━━━ RECORDED DATA
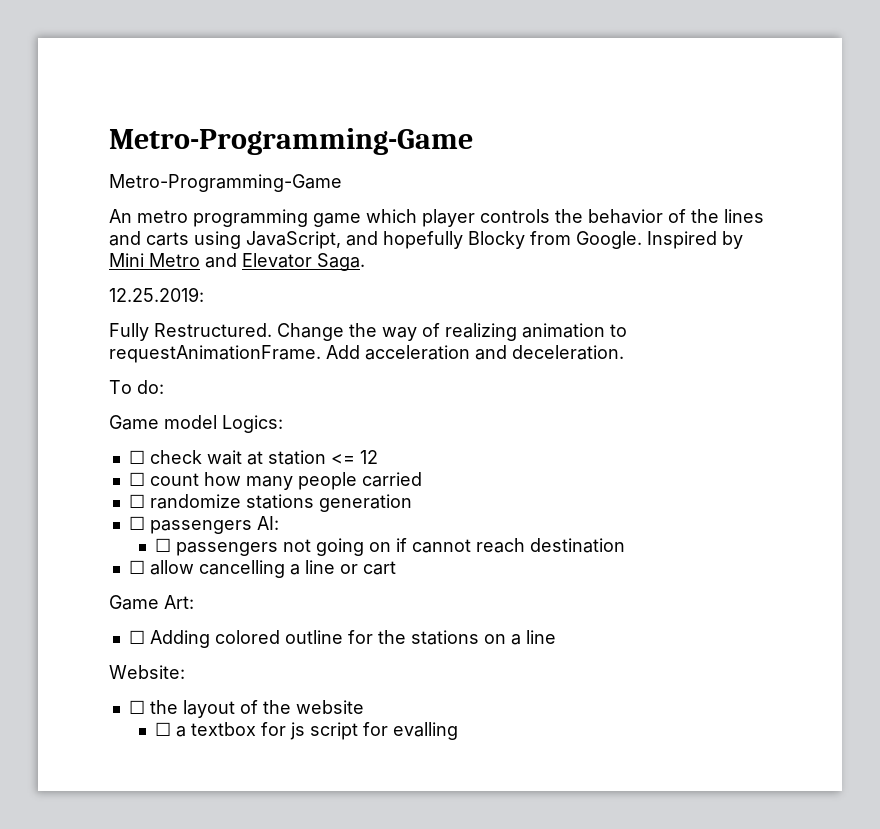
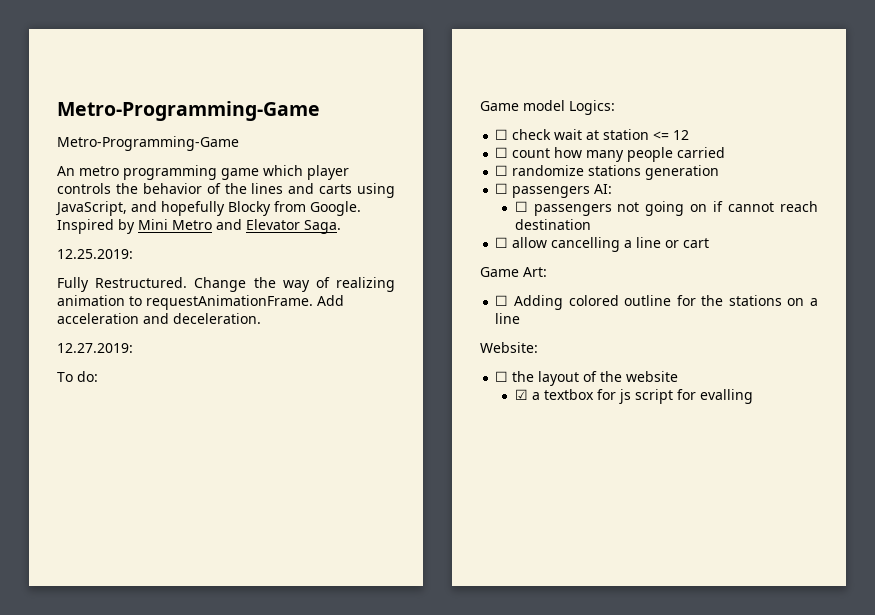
(624, 352) none -> [57,343,133,353] // 12.27.2019:
[154,722,171,736] ☐ -> [514,389,528,400] ☑

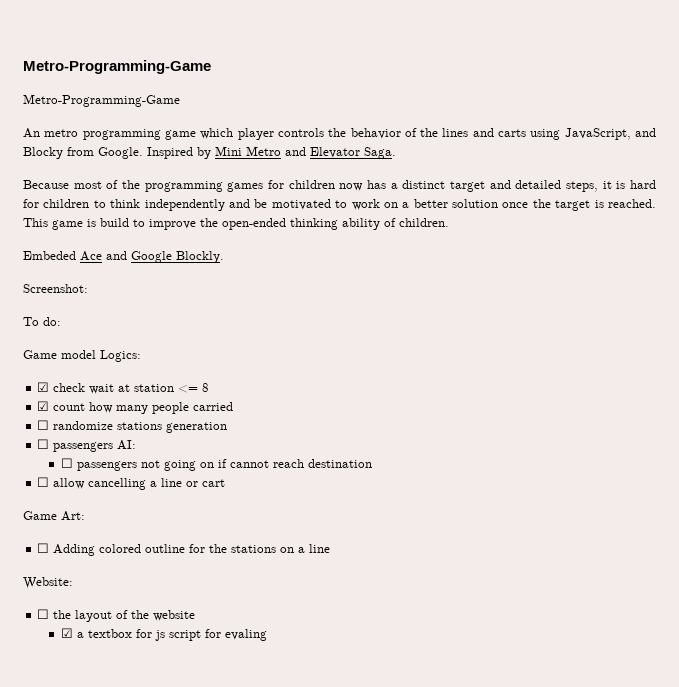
[161,201,225,216] hopefully -> (656, 132) none
[57,249,133,259] [57,277,395,292] [57,295,344,310] [57,313,261,324] [57,343,133,353] 12.25.2019: // Fully Restructured. Change the way of realizing animation to requestAnimationFrame. Add acceleration and deceleration. // 12.27.2019: -> [23,180,656,192] [23,199,657,211] [23,218,449,230] [23,251,224,263] [23,284,88,293] Because most of the programming games for children now has a distinct target and detailed steps, it is hard for children to think independently and be motivated to work on a better solution once the target is reached. This game is build to improve the open-ended thinking ability of children. // Embeded Ace and Google Blockly. // Screenshot:
[495,129,509,140] ☐ -> [37,382,50,392] ☑
[673,130,690,140] [495,147,509,158] 12 // ☐ -> [202,383,210,392] [37,401,50,411] 8 // ☑
[699,389,753,404] evalling -> [224,629,267,641] evaling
━━━━━━
__ACTION ITEM__.
Repeat the material exactly. Any picture in it should be dropped.

__RESPONSE TO THIS TASK__.
(624, 352) none -> [57,343,133,353] // 12.27.2019:
[154,722,171,736] ☐ -> [514,389,528,400] ☑

[161,201,225,216] hopefully -> (656, 132) none
[57,249,133,259] [57,277,395,292] [57,295,344,310] [57,313,261,324] [57,343,133,353] 12.25.2019: // Fully Restructured. Change the way of realizing animation to requestAnimationFrame. Add acceleration and deceleration. // 12.27.2019: -> [23,180,656,192] [23,199,657,211] [23,218,449,230] [23,251,224,263] [23,284,88,293] Because most of the programming games for children now has a distinct target and detailed steps, it is hard for children to think independently and be motivated to work on a better solution once the target is reached. This game is build to improve the open-ended thinking ability of children. // Embeded Ace and Google Blockly. // Screenshot:
[495,129,509,140] ☐ -> [37,382,50,392] ☑
[673,130,690,140] [495,147,509,158] 12 // ☐ -> [202,383,210,392] [37,401,50,411] 8 // ☑
[699,389,753,404] evalling -> [224,629,267,641] evaling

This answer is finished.